Replacing `before` and `after` with operators

Rather than before and after keywords, we'll use >> and << respectively. The idea here is that when a user yields data from a block, they spell that with <<, which passes the data to the "after" handler, now spelled identically. There is also today a "quick exit" which allows users to do cleanup work if they exit a scope and jump over it (e.g., by returning from inside nested scopes). We'll replace this with destroy, which is the keyword we use for struct destructors. This makes sense, because it is actually destroying the state associated with a scope.

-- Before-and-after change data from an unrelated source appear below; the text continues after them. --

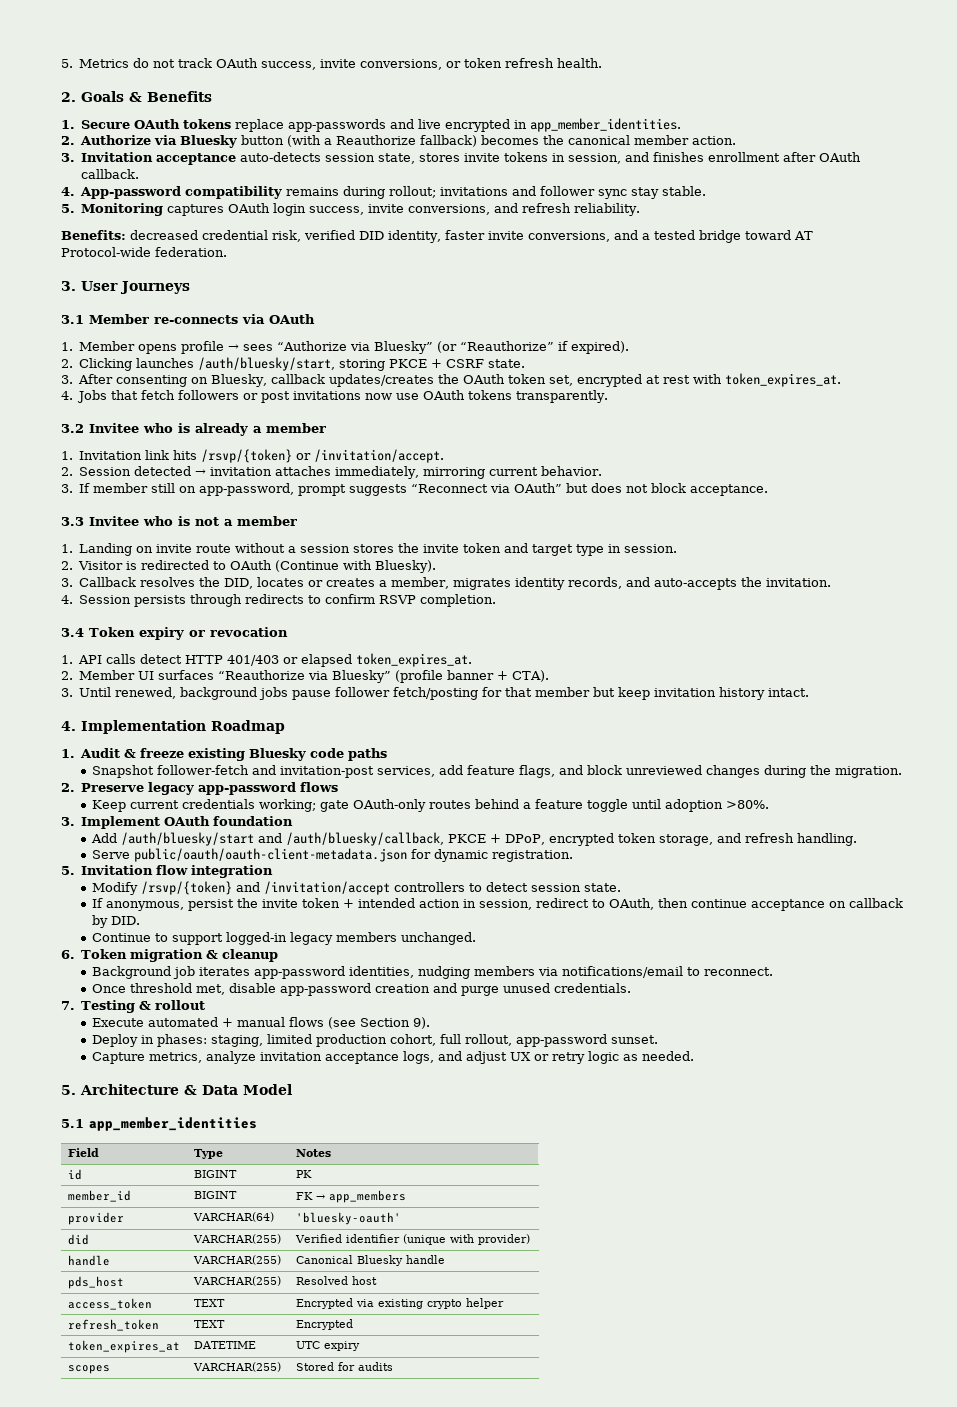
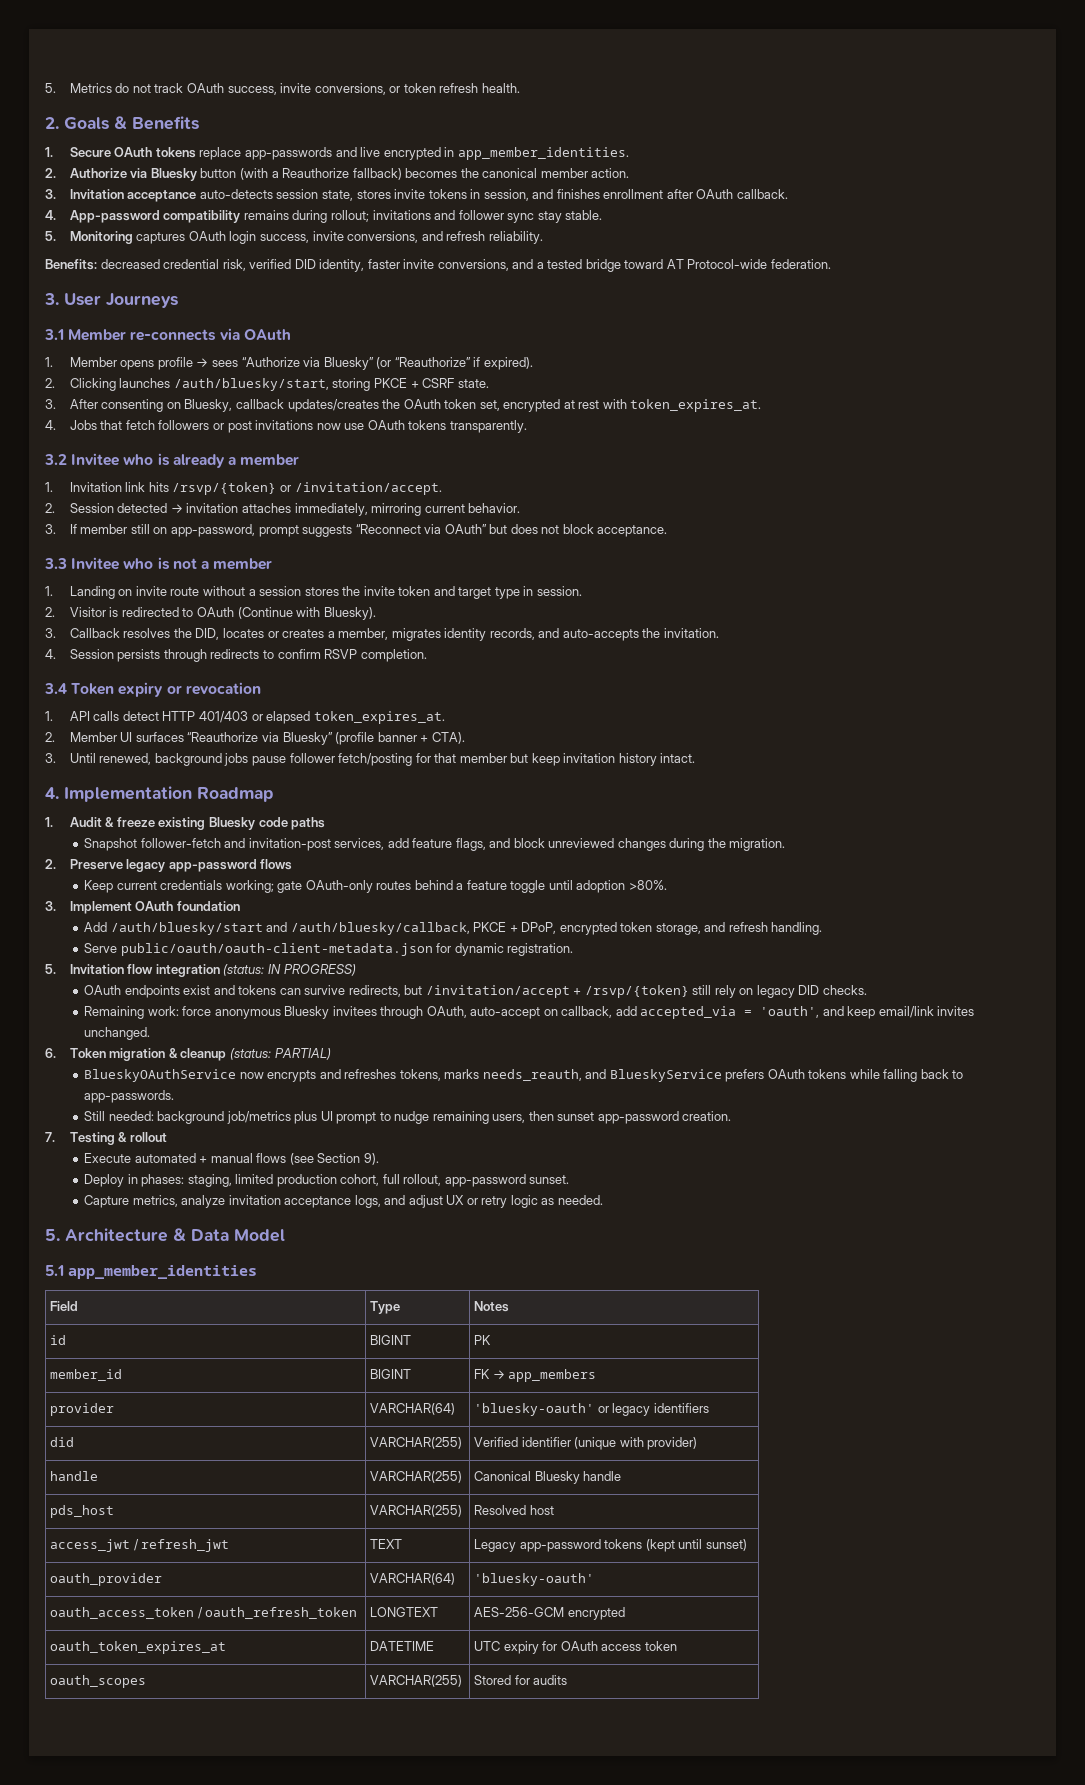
- 5. Invitation flow integration
- Modify /rsvp/{token} and /invitation/accept controllers to detect session state.
- If anonymous, persist the invite token + intended action in session, redirect to OAuth, then continue acceptance on callback by DID.
- Continue to support logged-in legacy members unchanged.
+ 5. Invitation flow integration (status: IN PROGRESS)
+ OAuth endpoints exist and tokens can survive redirects, but /invitation/accept + /rsvp/{token} still rely on legacy DID checks.
+ Remaining work: force anonymous Bluesky invitees through OAuth, auto-accept on callback, add accepted_via = 'oauth', and keep email/link invites unchanged.
- 6. Token migration & cleanup
- Background job iterates app-password identities, nudging members via notifications/email to reconnect.
- Once threshold met, disable app-password creation and purge unused credentials.
+ 6. Token migration & cleanup (status: PARTIAL)
+ BlueskyOAuthService now encrypts and refreshes tokens, marks needs_reauth, and BlueskyService prefers OAuth tokens while falling back to app-passwords.
+ Still needed: background job/metrics plus UI prompt to nudge remaining users, then sunset app-password creation.
- provider | VARCHAR(64) | 'bluesky-oauth'
+ provider | VARCHAR(64) | 'bluesky-oauth' or legacy identifiers
- access_token | TEXT | Encrypted via existing crypto helper
- refresh_token | TEXT | Encrypted
- token_expires_at | DATETIME | UTC expiry
- scopes | VARCHAR(255) | Stored for audits
+ access_jwt / refresh_jwt | TEXT | Legacy app-password tokens (kept until sunset)
+ oauth_provider | VARCHAR(64) | 'bluesky-oauth'
+ oauth_access_token / oauth_refresh_token | LONGTEXT | AES-256-GCM encrypted
+ oauth_token_expires_at | DATETIME | UTC expiry for OAuth access token
+ oauth_scopes | VARCHAR(255) | Stored for audits

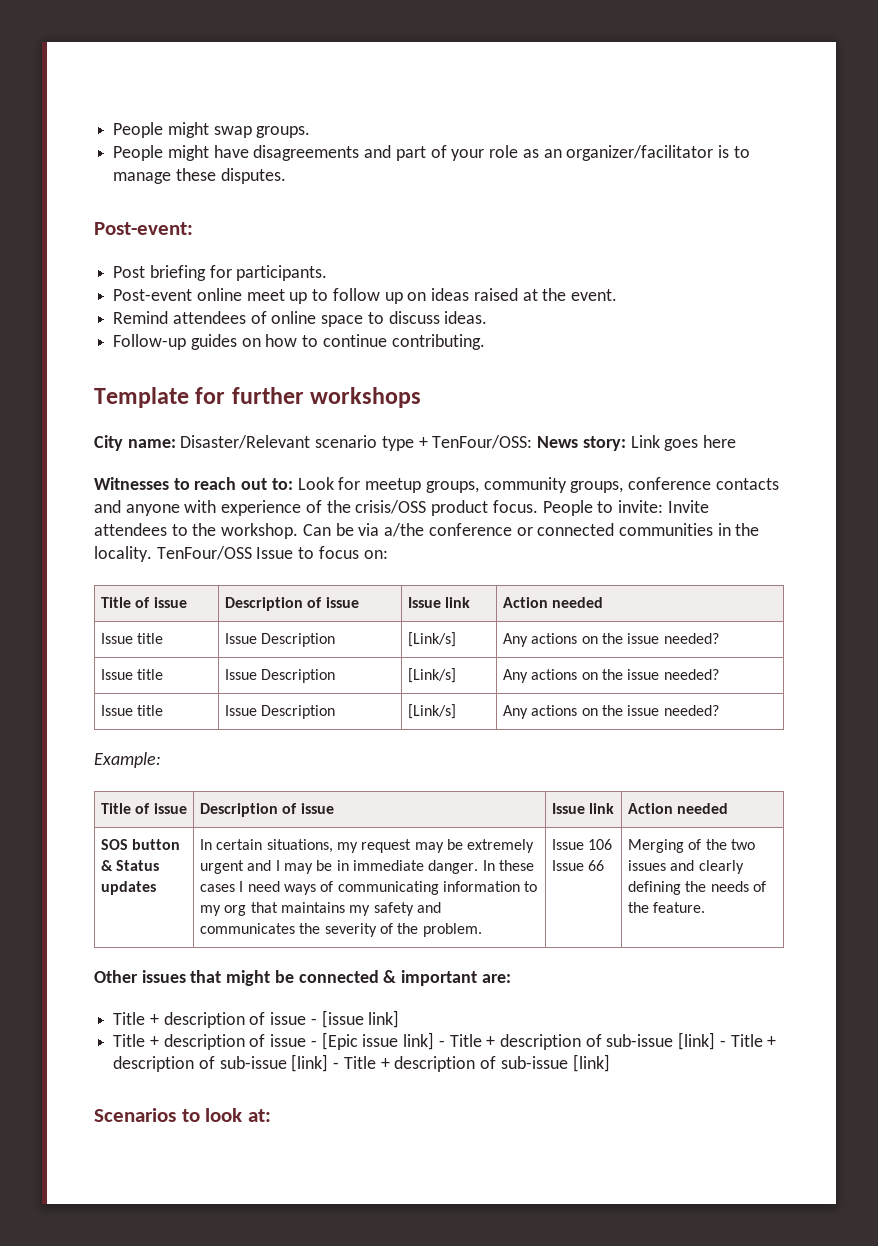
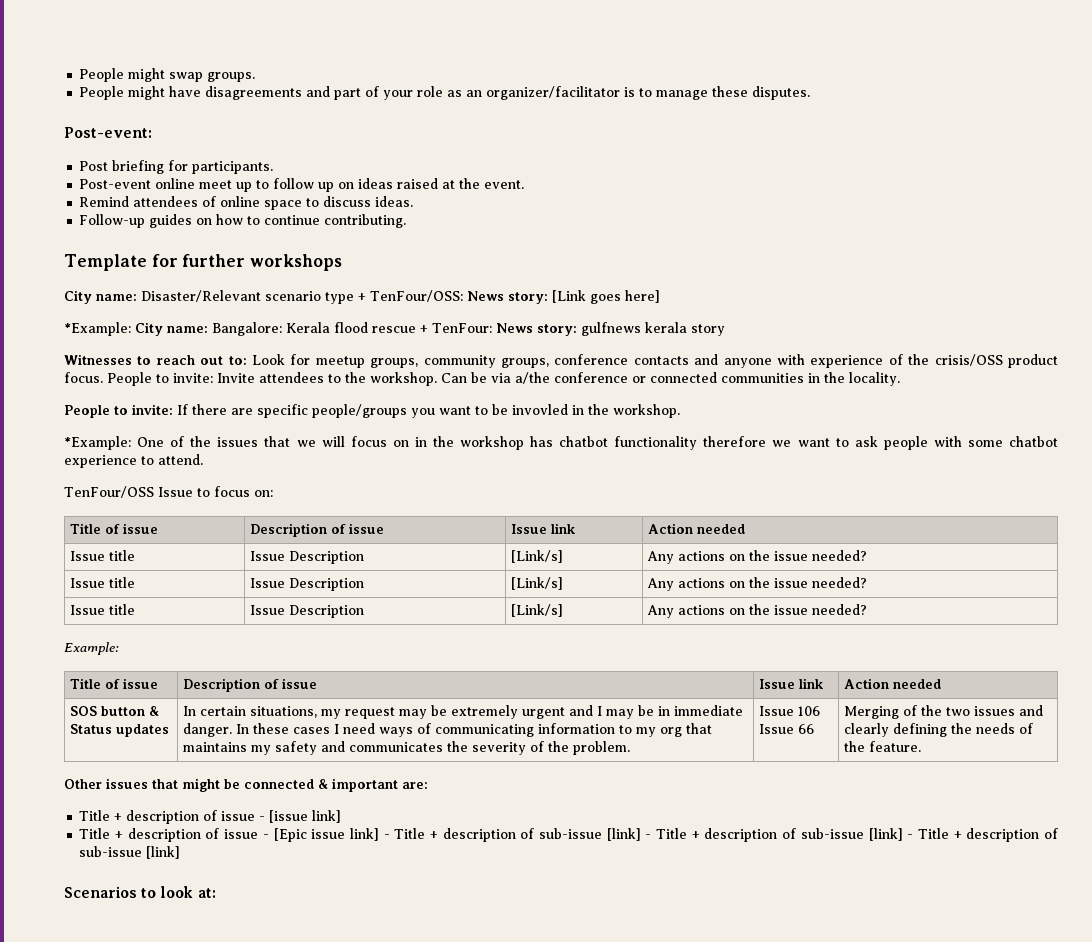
- City name: Disaster/Relevant scenario type + TenFour/OSS: News story: Link goes here
+ City name: Disaster/Relevant scenario type + TenFour/OSS: News story: [Link goes here]
+ *Example: City name: Bangalore: Kerala flood rescue + TenFour: News story: gulfnews kerala story
- Can be via a/the conference or connected communities in the locality. TenFour/OSS Issue to focus on:
+ Can be via a/the conference or connected communities in the locality.
+ People to invite: If there are specific people/groups you want to be invovled in the workshop.
+ *Example: One of the issues that we will focus on in the workshop has chatbot functionality therefore we want to ask people with some chatbot experience to attend.
+ TenFour/OSS Issue to focus on:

A short-jump literal syntax

Just like functions have a short syntax using =>, jumps can have the same. We propose the nearly identical syntax: jump() => <expr>. There's a nice symmetry here. Just like function literals, you can omit the return when you use this shorthand, with jumps you can omit the goto keyword. In each case, we are omitting the keyword that indicates how you leave the current context.

Remove conditional-goto.

Lastly, rather than having conditional gotos, we propose one of two options:

Bake if into the language. It's a clearer primitive with better syntax than we could create for conditional gotos.
Allow the blocks jumped to in a goto to be more complex expressions. This would allow us to use a boolean to index into an array. We'll show this example below. One caveat with it is that, while simple and powerful, it creates some difficult-to-answer questions about the type of the array elements and the lifetimes of the expressions referenced in them.

What it looks like with this proposal:

Contrast this with what you see for if and while here

if ::= scope {
  (>>) ::= jump(ctx :: scope_context, b: bool) {
    goto [ctx.else(), ctx._()][b as i8]
  }

  -- ::= block {
    (<<) ::= jump(ctx :: scope_context) => ctx.exit()
  }

  else ::= block {
    (<<) ::= jump(ctx :: scope_context) => ctx.exit()
  }
}

while ::= scope {
  (>>) ::= jump(ctx :: scope_context, b: bool) {
    if (b) then { goto ctx._() } else { goto ctx.exit() }
  }

  -- ::= block {
    (<<) ::= jump(ctx :: scope_context) => ctx.start()
  }
}

perimosocordiae commented 2 years ago

+1 on the context type and block name access via the context.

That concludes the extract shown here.